### TO DO
When you reach the line with "text-align: right ->" in the records below, begin transcribing exactly and continue up to and including the line with "text: PARANÁ ->", leaving out every picture.

### GIVEN RECORDS
====================
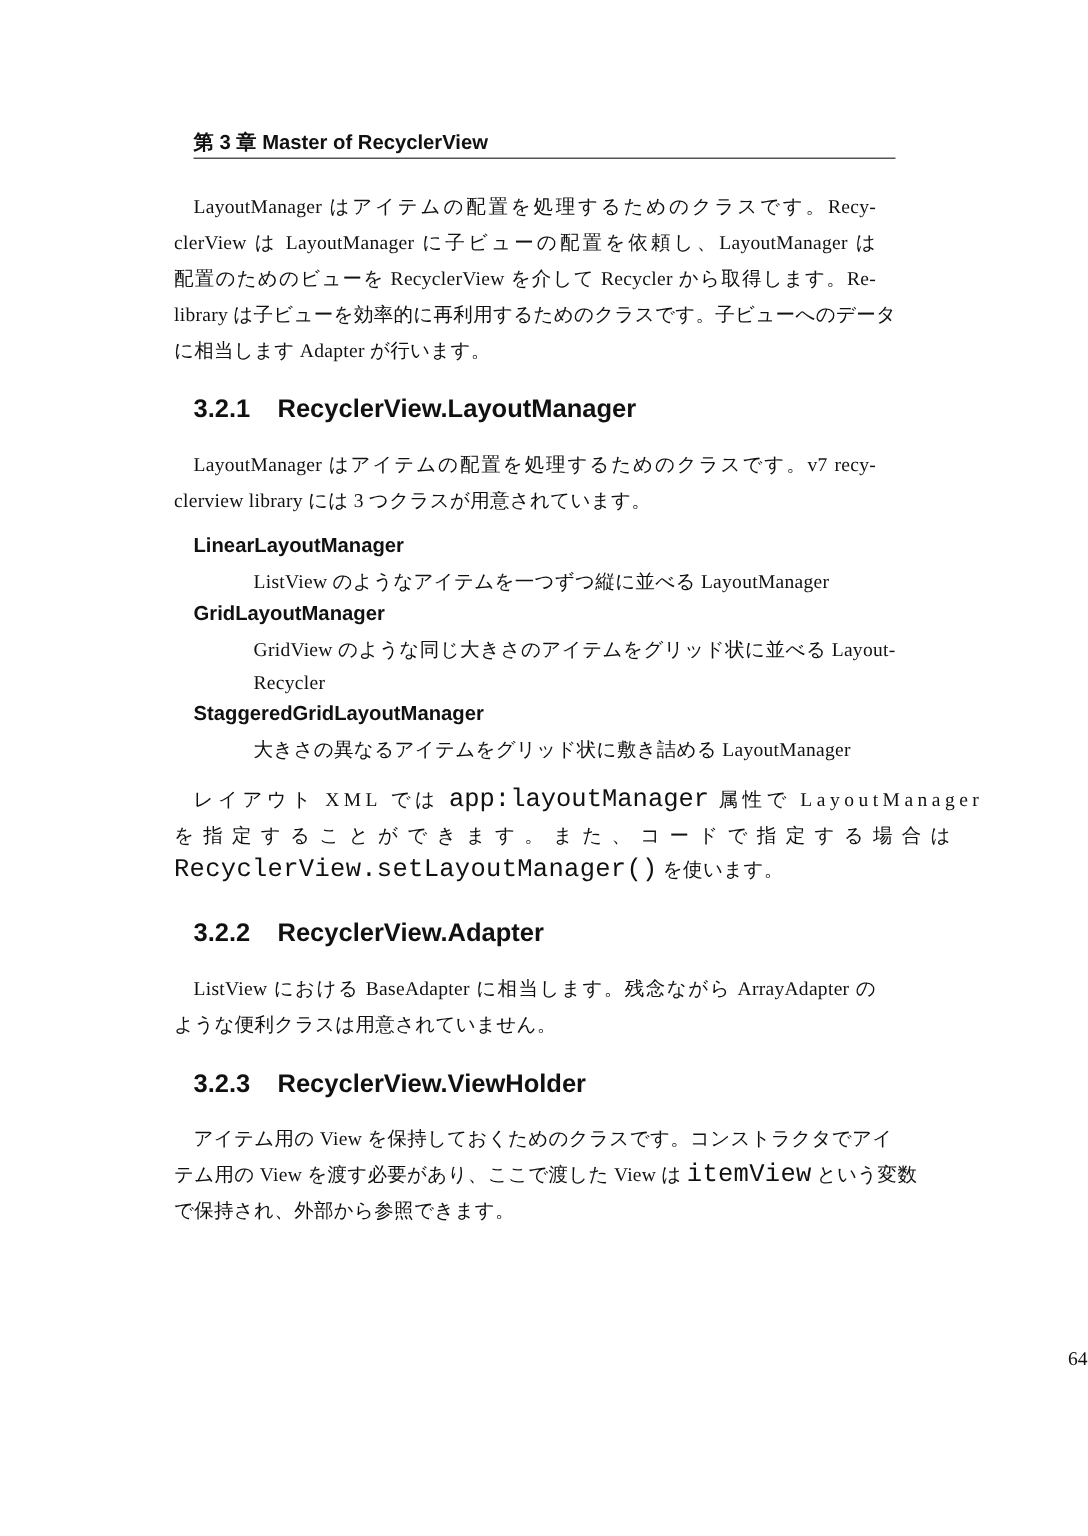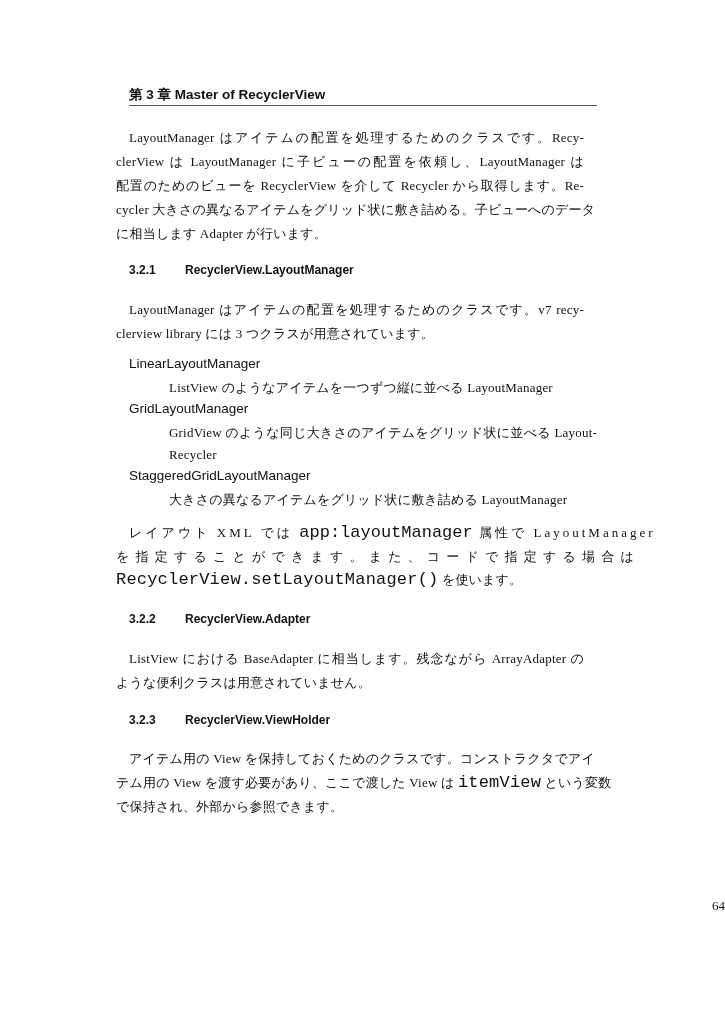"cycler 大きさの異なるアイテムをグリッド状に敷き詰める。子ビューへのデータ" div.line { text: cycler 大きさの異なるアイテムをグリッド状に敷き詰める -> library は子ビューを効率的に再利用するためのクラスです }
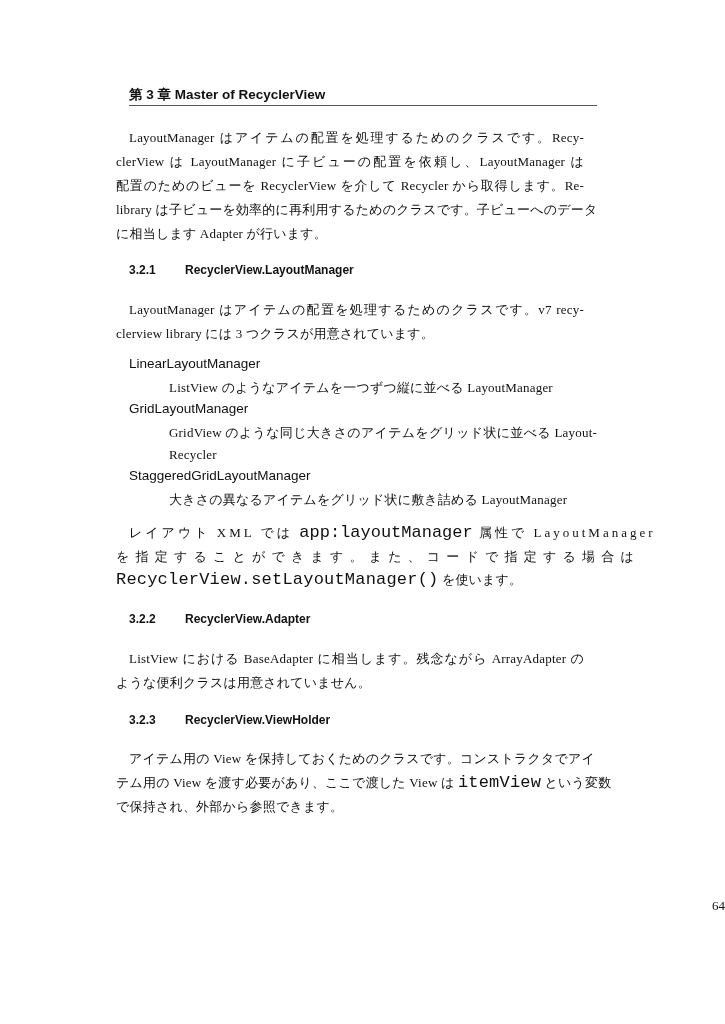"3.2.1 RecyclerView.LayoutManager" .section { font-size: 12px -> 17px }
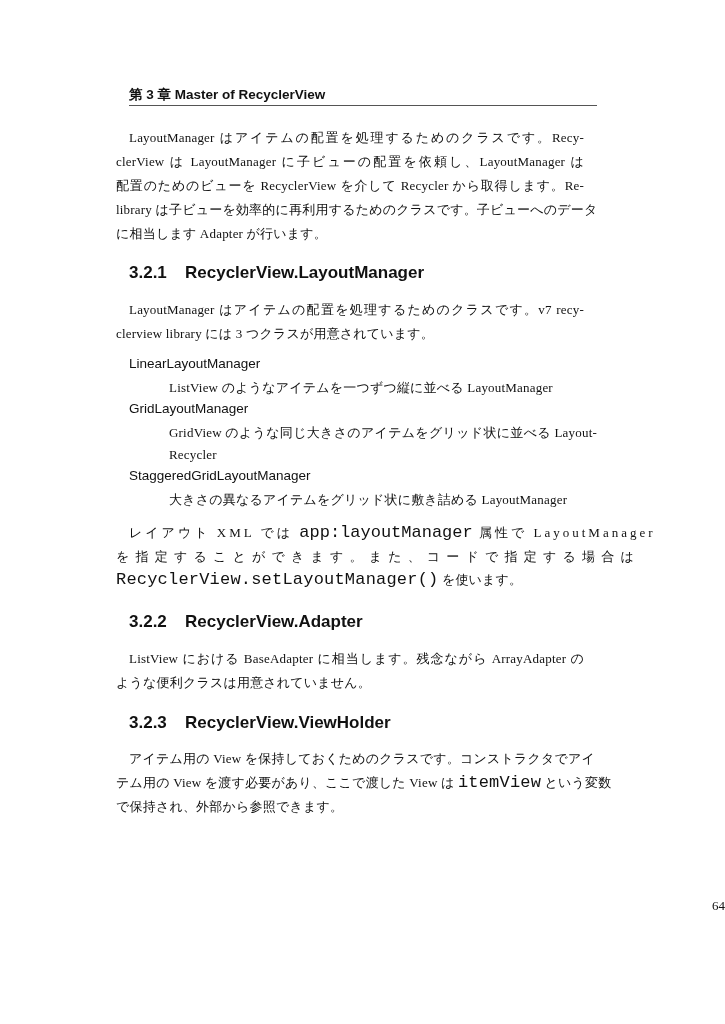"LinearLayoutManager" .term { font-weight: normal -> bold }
====================
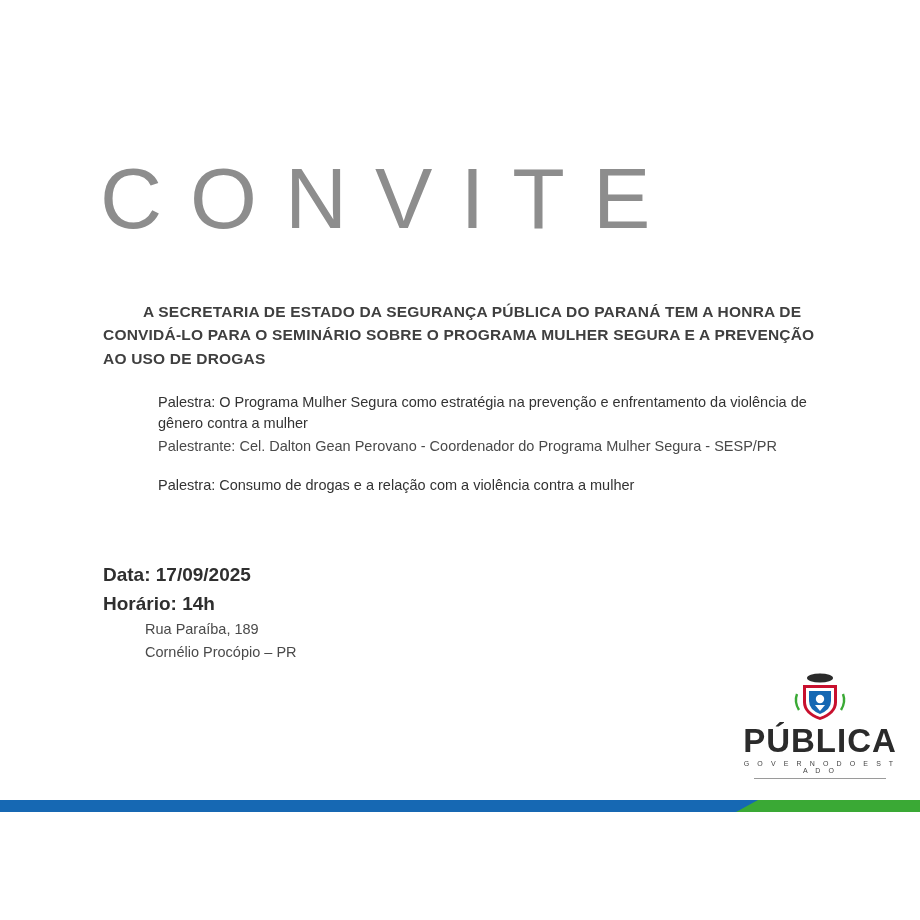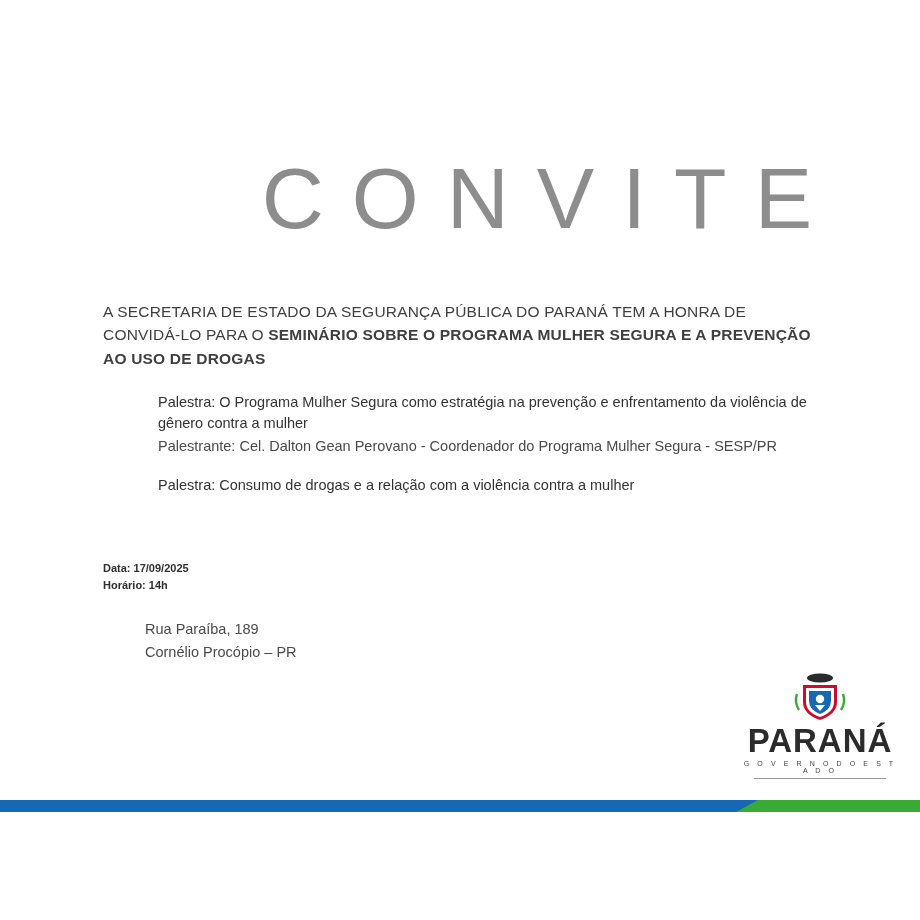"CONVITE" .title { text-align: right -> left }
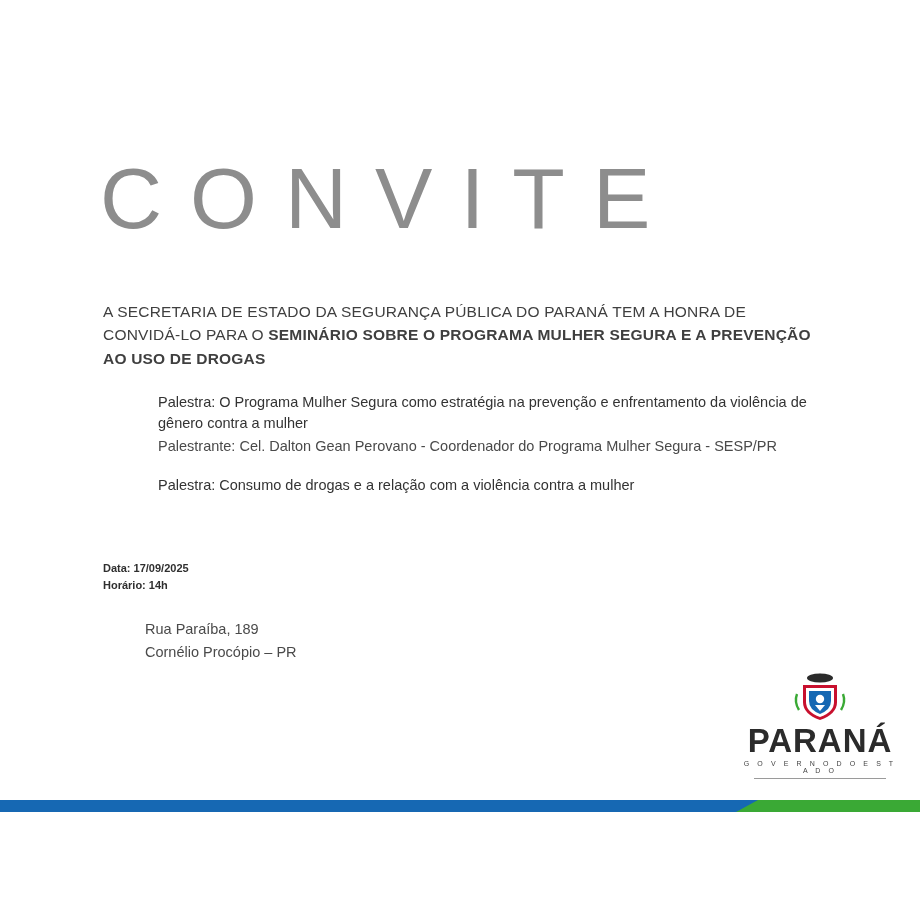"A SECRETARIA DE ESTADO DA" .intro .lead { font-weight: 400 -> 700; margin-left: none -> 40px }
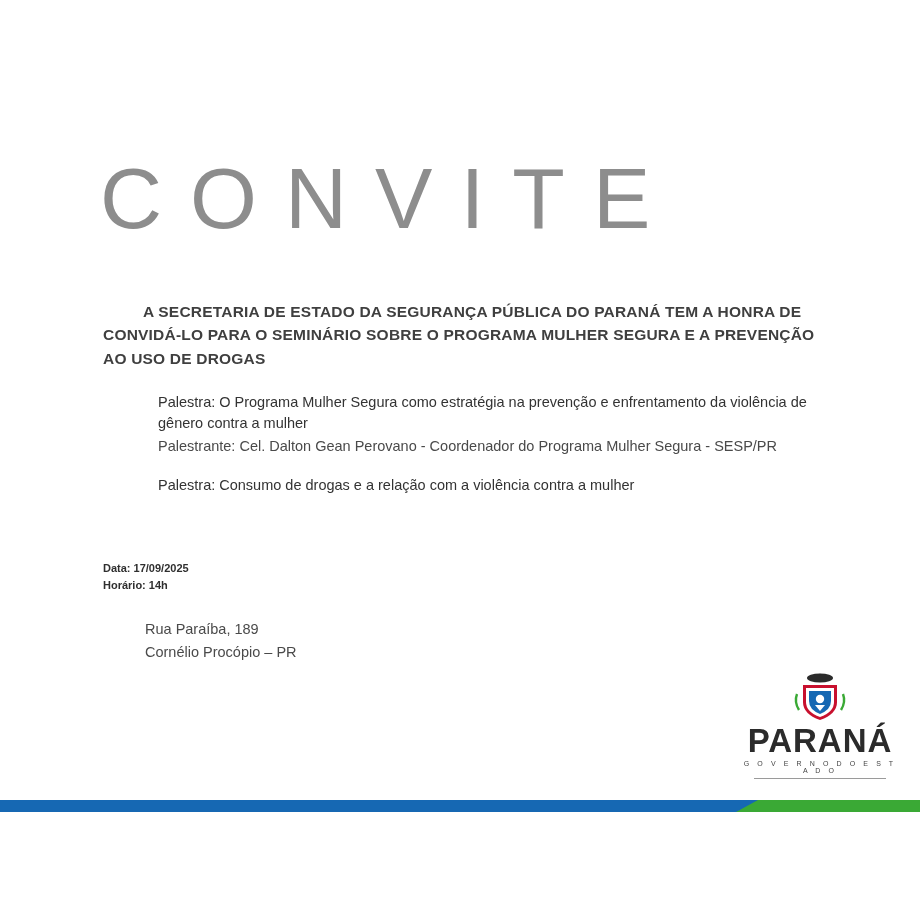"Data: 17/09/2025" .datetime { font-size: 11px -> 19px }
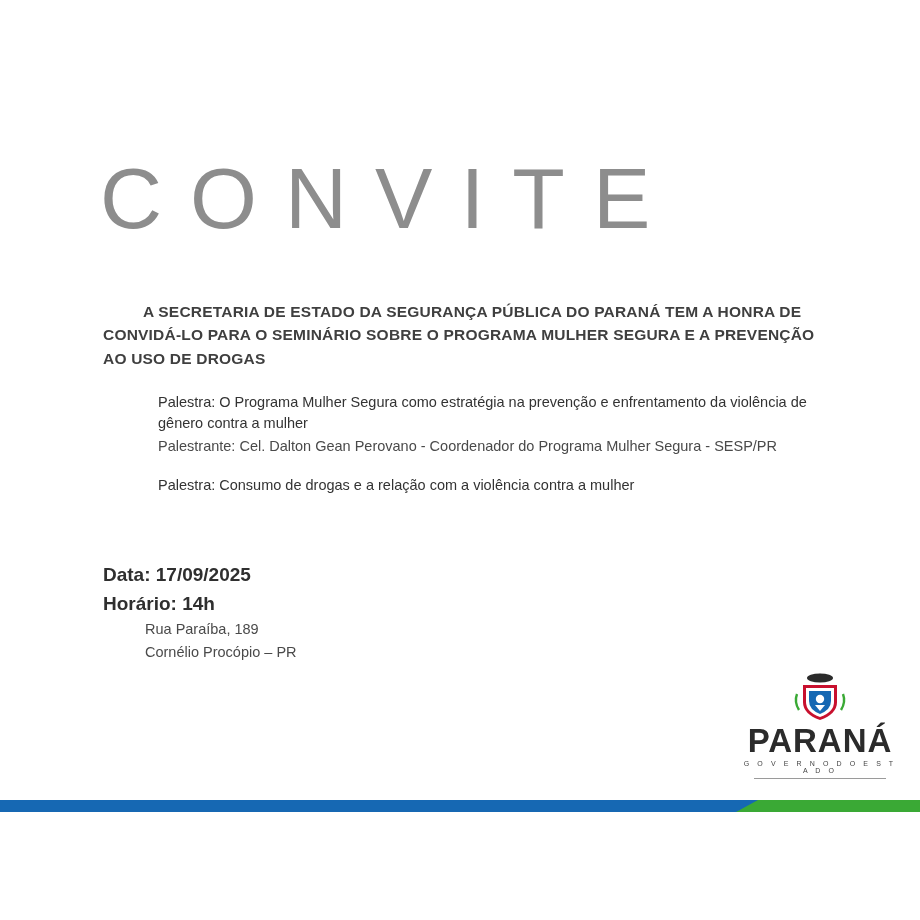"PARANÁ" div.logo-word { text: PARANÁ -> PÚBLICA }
====================
### TASK RESPONSE
"CONVITE" .title { text-align: right -> left }
"A SECRETARIA DE ESTADO DA" .intro .lead { font-weight: 400 -> 700; margin-left: none -> 40px }
"Data: 17/09/2025" .datetime { font-size: 11px -> 19px }
"PARANÁ" div.logo-word { text: PARANÁ -> PÚBLICA }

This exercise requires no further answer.